Whatley hesitated, looking as if he had no intention of responding at all. “If I didn’t know better,” he said finally, “I’d say you were looking at wounds that could only have been made by talons, as opposed to claws. And the depth and width of the wounds are indeed consistent with some kind of raptor.”
“As in, what, a bird of prey?”
“If I didn’t know better, Ranger, yes.”
“But you do know better, right, Doc?”
Whatley turned the monitor more her way. “What I know is that whatever did this would need
to be maybe ten to fifteen times the size of the talons of a hawk or osprey. The curvature of the wounds tells me that whatever ripped the victim apart did so while standing on two feet before him.”
“So what am I looking for, Doc?”
Whatley’s expression crinkled, like someone had balled up his skin. “Something I sure as hell can’t identify. Didn’t your great-grandfather come up against something like this in his time?”

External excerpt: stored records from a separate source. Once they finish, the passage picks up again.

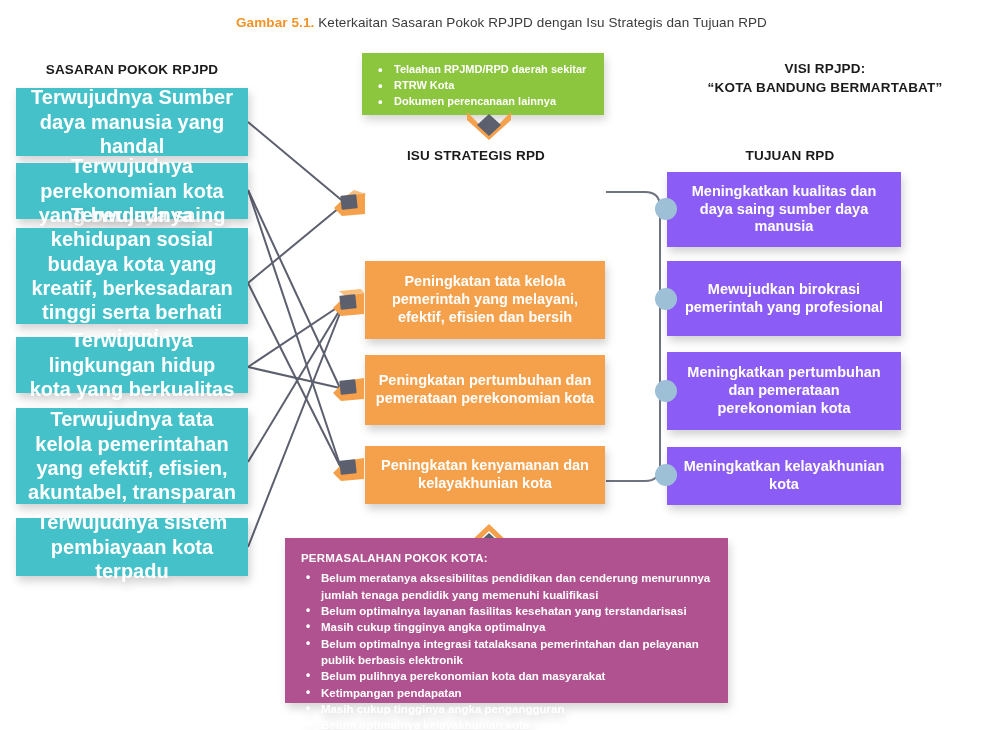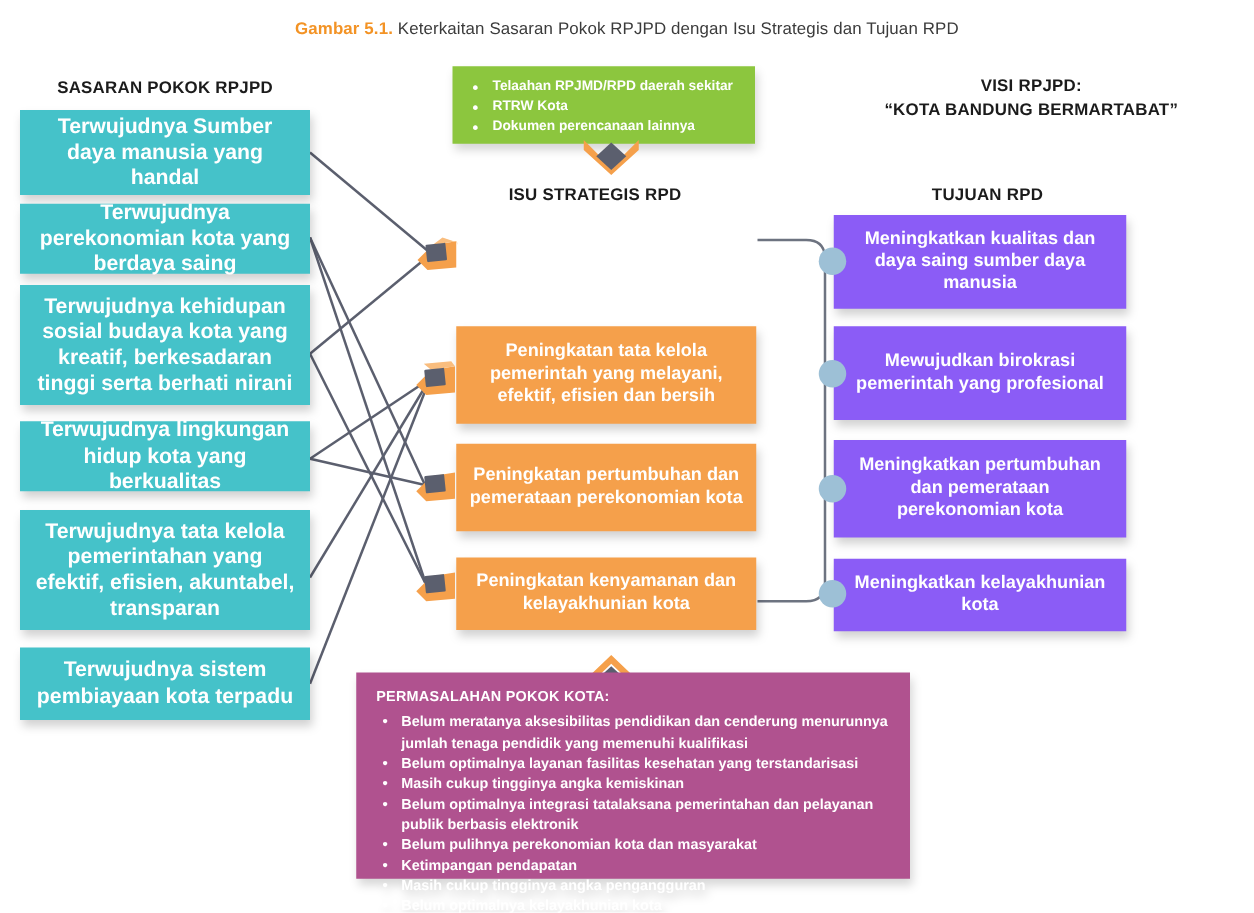--- a/index.html
+++ b/index.html
@@ -29,21 +29,21 @@
   
   .box {
     position: absolute;
     display: flex; align-items: center; justify-content: center;
     text-align: center;
     color: #ffffff; font-weight: bold;
     line-height: 1.22;
     padding: 4px 10px;
     filter: drop-shadow(2px 5px 4px rgba(0,0,0,0.18));
   }
-  .box.teal   { background: #45c2c9; font-size: 17px; }
+  .box.teal   { background: #45c2c9; font-size: 20px; }
   .box.orange { background: #f5a04b; font-size: 14.5px; }
   .box.blue   { background: #8b5cf6; font-size: 14.5px; }
 
   
   .green-box {
     position: absolute;
     background: #8cc63e;
     color: #ffffff;
     font-weight: bold;
     font-size: 11px;
@@ -206,21 +206,21 @@
       <polygon points="30,0 52,21 52,28 30,7 8,28 8,21" fill="#f5a04b"></polygon>
       <polygon points="30,9 42,20 30,31 18,20" fill="#5b5f6e"></polygon>
     </svg>
   </div>
 
   <div class="purple-box" style="left:285px; top:538px; width:443px; height:165px;">
     <div class="ptitle">PERMASALAHAN POKOK KOTA:</div>
     <ul>
       <li>Belum meratanya aksesibilitas pendidikan dan cenderung menurunnya jumlah tenaga pendidik yang memenuhi kualifikasi</li>
       <li>Belum optimalnya layanan fasilitas kesehatan yang terstandarisasi</li>
-      <li>Masih cukup tingginya angka kemiskinan</li>
+      <li>Masih cukup tingginya angka optimalnya</li>
       <li>Belum optimalnya integrasi tatalaksana pemerintahan dan pelayanan publik berbasis elektronik</li>
       <li>Belum pulihnya perekonomian kota dan masyarakat</li>
       <li>Ketimpangan pendapatan</li>
       <li>Masih cukup tingginya angka pengangguran</li>
       <li>Belum optimalnya kelayakhunian kota</li>
     </ul>
   </div>
 
 </div>
 

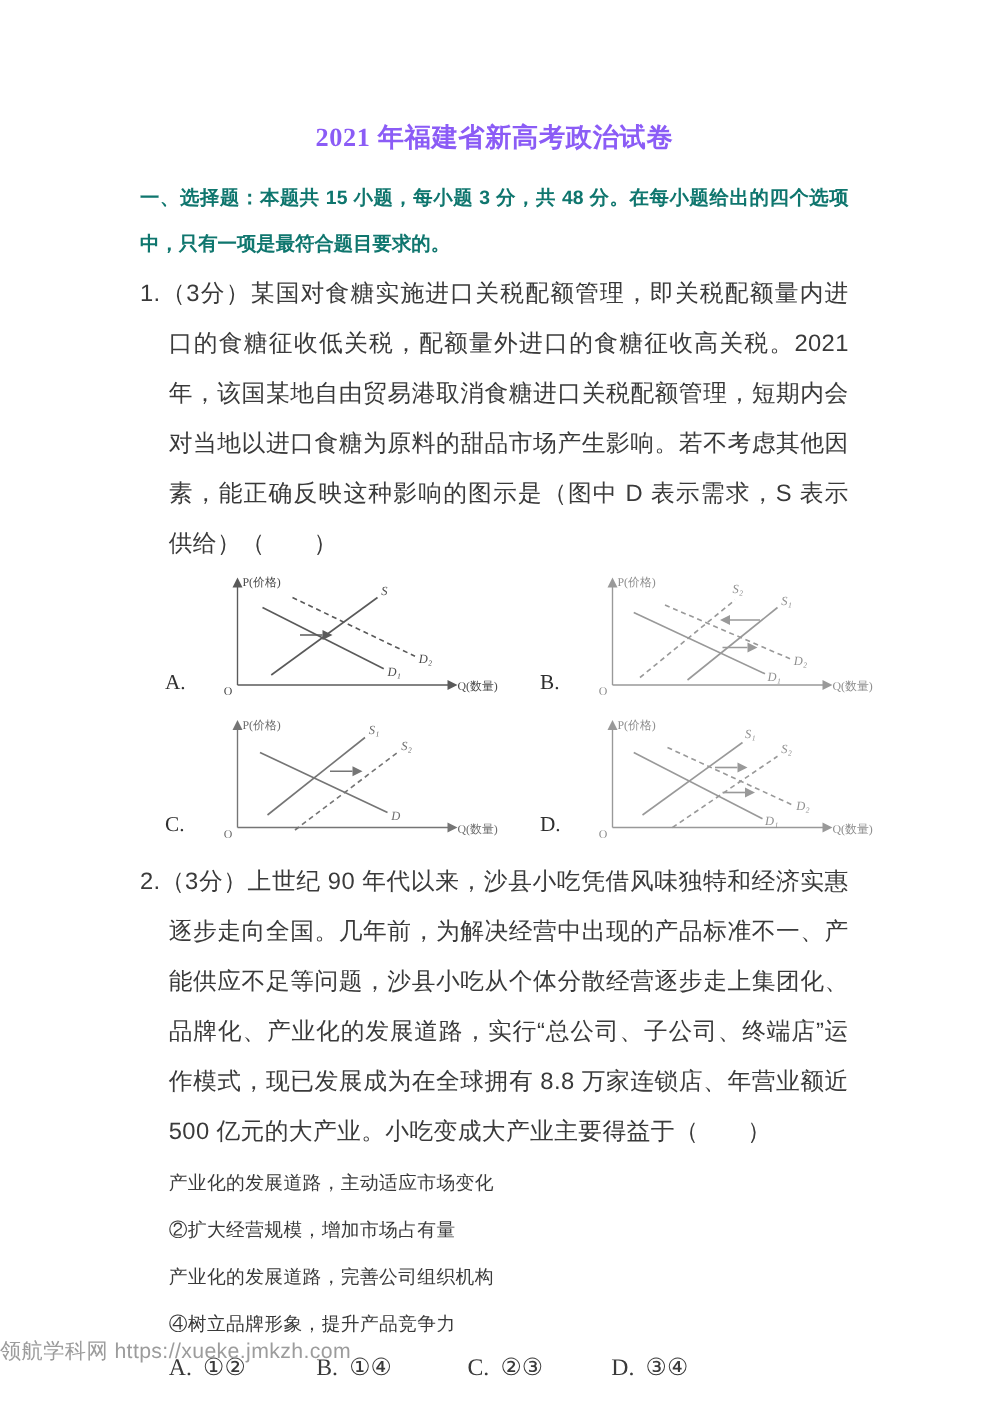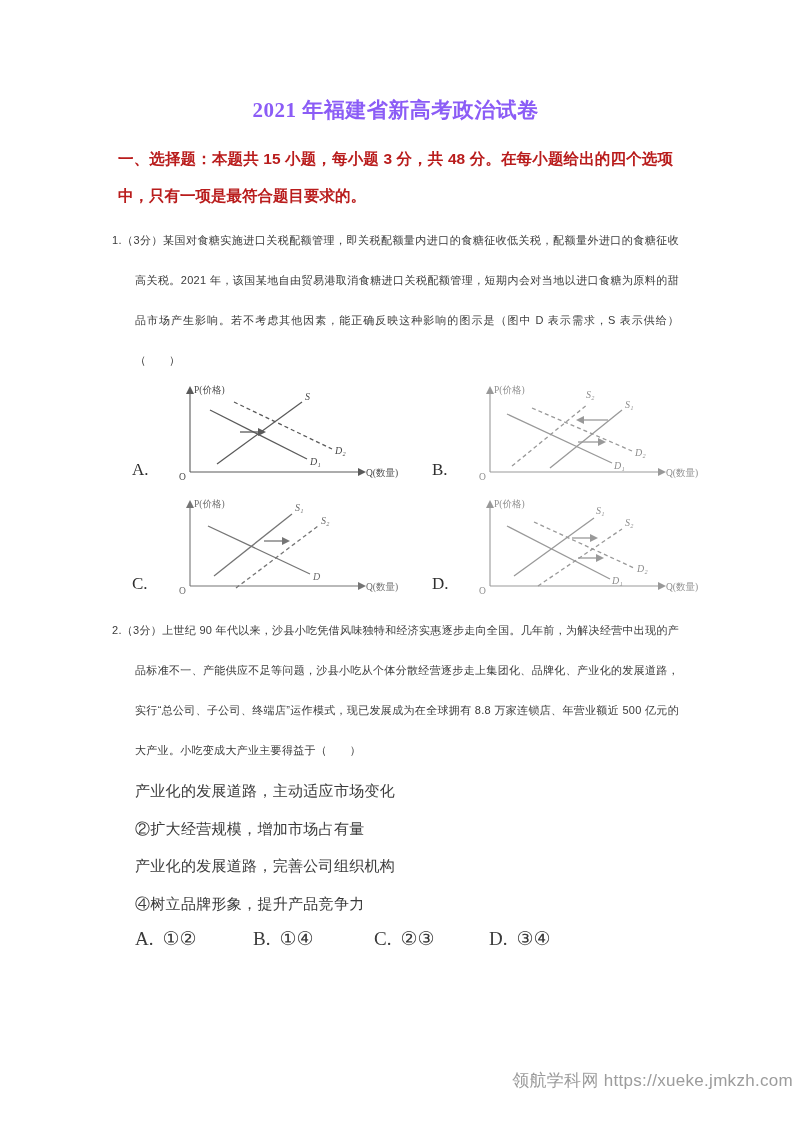--- a/index.html
+++ b/index.html
@@ -19,26 +19,26 @@
     font-weight: 700;
     font-size: 21px;
     color: #8b5cf6;
     margin: 8px 0 16px 0;
     letter-spacing: 0.5px;
   }
   .section-header {
     font-weight: 700;
     font-size: 15.5px;
     line-height: 37px;
-    color: #b91c1c;
+    color: #0f766e;
     text-align: justify;
-    margin: 6px;
+    margin: 0;
   }
   .question-text {
-    font-size: 11px;
+    font-size: 19px;
     line-height: 40px;
     text-align: justify;
     letter-spacing: 0.3px;
     margin: 2px 0 0 23px;
     text-indent: -23px;
   }
   .q2-block { margin-top: 14px; }
 
   
   .graphs-grid {
@@ -75,21 +75,21 @@
   .item { font-size: 15px; line-height: 37.5px; letter-spacing: 0.3px; }
   .mc-options { display: flex; margin: 4px 0 0 23px; font-size: 19px; line-height: 26px; }
   .mc-option { width: 118px; flex: none; white-space: nowrap; }
   .mc-option:nth-child(2) { width: 121px; }
   .mc-option:nth-child(3) { width: 115px; }
   .mc-letter { font-family: "Liberation Serif", serif; margin-right: 9px; }
 
   .footer-watermark {
     position: absolute;
     left: 0; right: 0; bottom: 30px;
-    text-align: right;
+    text-align: left;
     color: #9c9c9c;
     font-size: 17px;
     letter-spacing: 0.3px;
   }
 </style>
 </head>
 <body>
 
 <div class="page">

“It was my great-great-grandfather. And what he went up against turned out to be nothing like this.”
35
AUSTIN, TEXAS; 1874
Jimmy Miller stumbled his way down the street from the saloon, toward the hotel where he shared a room with three men who smelled even worse than he did when they took off their boots. They’d made him drink more than his share of whiskey and couldn’t stop laughing when he puked his guts up all over the woman who was supposed to be his first.
He was halfway down the dark street before he realized he had no idea where the hotel actually was, even as his stomach was turning again. He leaned over just as a flood of vomit poured up his throat, splattering his boots and leaving his mouth tasting like cow shit. That’s when he saw the match flare on the plank walkway across the street, a cigar coming to life.
“I got me a gun,” Jimmy managed, fumbling for his Colt. “Don’t you move!”
“I’m not going anywhere, son,” Steeldust Jack Strong said from the shadows, puffing away.
“I know who you are,” Jimmy said, recognizing the voice, which for some reason made him think of a hot blacksmith’s anvil. He managed to get his gun out, but the world before him was teetering too much to hold it steady. “I’ll shoot you dead I will, Ranger.”
“Good shot, are you?”
“Damn good. You don’t want to test me.”
“I’m sure I don’t, least not sober. Ever kill anybody, son?”
The gun felt like a lead weight in Jimmy’s hand. “What if I have?”